Atualizado em 13 de fevereiro de 2026 às 20:22
O ministro do Supremo Tribunal Federal Edson Fachin. Foto: Rosinei Coutinho/STF

Edson Fachin, ministro do Supremo Tribunal Federal, quer abrir um inquérito para apurar a gravação clandestina da reunião realizada entre ministros da Corte na quinta-feira (12), encontro que resultou no afastamento de Dias Toffoli da relatoria do caso Master. A iniciativa é tratada nos bastidores como uma resposta institucional a uma possível violação da segurança interna do tribunal. Com informações de Guilherme Amado, no PlatôBR.

Segundo relatos, Fachin avalia duas possibilidades: instaurar o inquérito de ofício, nos moldes do procedimento que deu origem ao inquérito das fake news, ou encaminhar o caso à Procuradoria-Geral da República para que o órgão tome as providências cabíveis. A avaliação é de que a situação, caso confirmada, representa uma ameaça à integridade das deliberações da Corte.

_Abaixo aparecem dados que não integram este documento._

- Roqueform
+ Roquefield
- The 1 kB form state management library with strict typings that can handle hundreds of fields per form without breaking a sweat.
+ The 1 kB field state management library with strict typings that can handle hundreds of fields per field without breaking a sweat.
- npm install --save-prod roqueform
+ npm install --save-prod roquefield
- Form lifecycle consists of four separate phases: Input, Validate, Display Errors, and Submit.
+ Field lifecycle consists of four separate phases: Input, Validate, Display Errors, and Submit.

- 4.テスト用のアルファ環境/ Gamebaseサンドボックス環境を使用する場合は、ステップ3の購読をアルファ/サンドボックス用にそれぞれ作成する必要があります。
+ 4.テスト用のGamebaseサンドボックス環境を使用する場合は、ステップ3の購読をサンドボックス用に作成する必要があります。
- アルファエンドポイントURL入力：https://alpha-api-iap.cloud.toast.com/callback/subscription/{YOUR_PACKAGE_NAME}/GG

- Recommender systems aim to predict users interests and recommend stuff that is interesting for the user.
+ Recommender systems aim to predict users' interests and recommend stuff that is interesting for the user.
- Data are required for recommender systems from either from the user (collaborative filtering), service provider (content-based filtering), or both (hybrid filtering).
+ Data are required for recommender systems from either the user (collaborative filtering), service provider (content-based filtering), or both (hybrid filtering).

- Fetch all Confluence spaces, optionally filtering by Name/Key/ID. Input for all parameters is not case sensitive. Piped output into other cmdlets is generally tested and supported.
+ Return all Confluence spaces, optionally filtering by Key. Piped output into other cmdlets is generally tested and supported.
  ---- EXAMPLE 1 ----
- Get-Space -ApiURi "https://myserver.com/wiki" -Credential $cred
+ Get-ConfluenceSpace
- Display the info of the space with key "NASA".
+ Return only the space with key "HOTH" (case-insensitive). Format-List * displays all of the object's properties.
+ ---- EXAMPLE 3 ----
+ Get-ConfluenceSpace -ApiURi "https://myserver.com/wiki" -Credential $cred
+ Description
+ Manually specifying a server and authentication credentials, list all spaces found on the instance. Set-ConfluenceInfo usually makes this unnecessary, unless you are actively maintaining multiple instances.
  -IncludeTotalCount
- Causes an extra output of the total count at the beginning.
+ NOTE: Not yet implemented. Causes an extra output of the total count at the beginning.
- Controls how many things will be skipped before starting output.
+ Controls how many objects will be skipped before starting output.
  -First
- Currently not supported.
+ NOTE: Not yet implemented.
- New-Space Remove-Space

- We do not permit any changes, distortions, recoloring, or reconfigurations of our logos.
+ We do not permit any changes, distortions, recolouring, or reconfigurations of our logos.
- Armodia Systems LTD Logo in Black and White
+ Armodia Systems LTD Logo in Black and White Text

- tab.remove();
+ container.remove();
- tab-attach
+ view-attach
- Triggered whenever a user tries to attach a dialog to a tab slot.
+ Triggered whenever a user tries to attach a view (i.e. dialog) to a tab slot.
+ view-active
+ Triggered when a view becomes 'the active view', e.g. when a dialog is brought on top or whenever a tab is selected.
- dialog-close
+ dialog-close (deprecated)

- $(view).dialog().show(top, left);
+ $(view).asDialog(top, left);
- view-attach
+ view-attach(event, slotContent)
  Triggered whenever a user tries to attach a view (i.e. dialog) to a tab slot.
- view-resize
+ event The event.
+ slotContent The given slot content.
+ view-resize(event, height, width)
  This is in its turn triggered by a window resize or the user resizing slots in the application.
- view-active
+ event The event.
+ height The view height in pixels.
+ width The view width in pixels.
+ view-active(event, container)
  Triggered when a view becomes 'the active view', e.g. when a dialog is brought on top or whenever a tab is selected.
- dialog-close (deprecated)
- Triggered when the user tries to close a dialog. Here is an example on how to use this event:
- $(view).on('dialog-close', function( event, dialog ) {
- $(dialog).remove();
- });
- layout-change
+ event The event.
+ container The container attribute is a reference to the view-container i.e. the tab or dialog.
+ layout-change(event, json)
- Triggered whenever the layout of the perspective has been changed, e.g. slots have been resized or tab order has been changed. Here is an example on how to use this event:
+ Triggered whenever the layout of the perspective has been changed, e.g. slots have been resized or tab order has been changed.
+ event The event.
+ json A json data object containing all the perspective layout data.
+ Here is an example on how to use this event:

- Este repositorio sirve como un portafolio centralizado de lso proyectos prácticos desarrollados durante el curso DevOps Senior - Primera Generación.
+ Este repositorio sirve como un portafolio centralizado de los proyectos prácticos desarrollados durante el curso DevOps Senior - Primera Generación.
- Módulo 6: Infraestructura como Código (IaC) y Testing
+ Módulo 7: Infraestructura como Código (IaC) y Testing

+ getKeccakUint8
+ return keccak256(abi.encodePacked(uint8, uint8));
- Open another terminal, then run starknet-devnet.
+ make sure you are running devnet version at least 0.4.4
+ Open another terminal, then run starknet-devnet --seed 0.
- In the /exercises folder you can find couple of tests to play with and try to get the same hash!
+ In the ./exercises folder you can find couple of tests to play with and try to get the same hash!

A desconfiança entre os ministros surgiu após a publicação de uma reportagem que reproduziu com fidelidade trechos das falas feitas durante a reunião, inclusive com citações entre aspas. O conteúdo divulgado levantou questionamentos sobre a origem das informações e sobre a possibilidade de que o próprio Toffoli tenha gravado o encontro.

O ministro Dias Toffoli. Foto: Divulgação

A reunião tratou do caso Master e culminou na saída de Toffoli da relatoria. O episódio já vinha sendo acompanhado com tensão nos bastidores do Supremo, mas a suspeita de gravação clandestina elevou o nível de preocupação dentro do tribunal, transformando uma divergência processual em potencial crise institucional.

Nos corredores do STF, ministros avaliam que, se confirmada a gravação sem conhecimento dos demais participantes, o fato poderá ter repercussões disciplinares e até criminais. A Corte tradicionalmente trata suas reuniões internas como espaços reservados, onde posições são debatidas com liberdade antes de decisões formais.

O desdobramento do caso deverá definir não apenas o futuro da investigação sobre a suposta gravação, mas também o ambiente interno entre os ministros.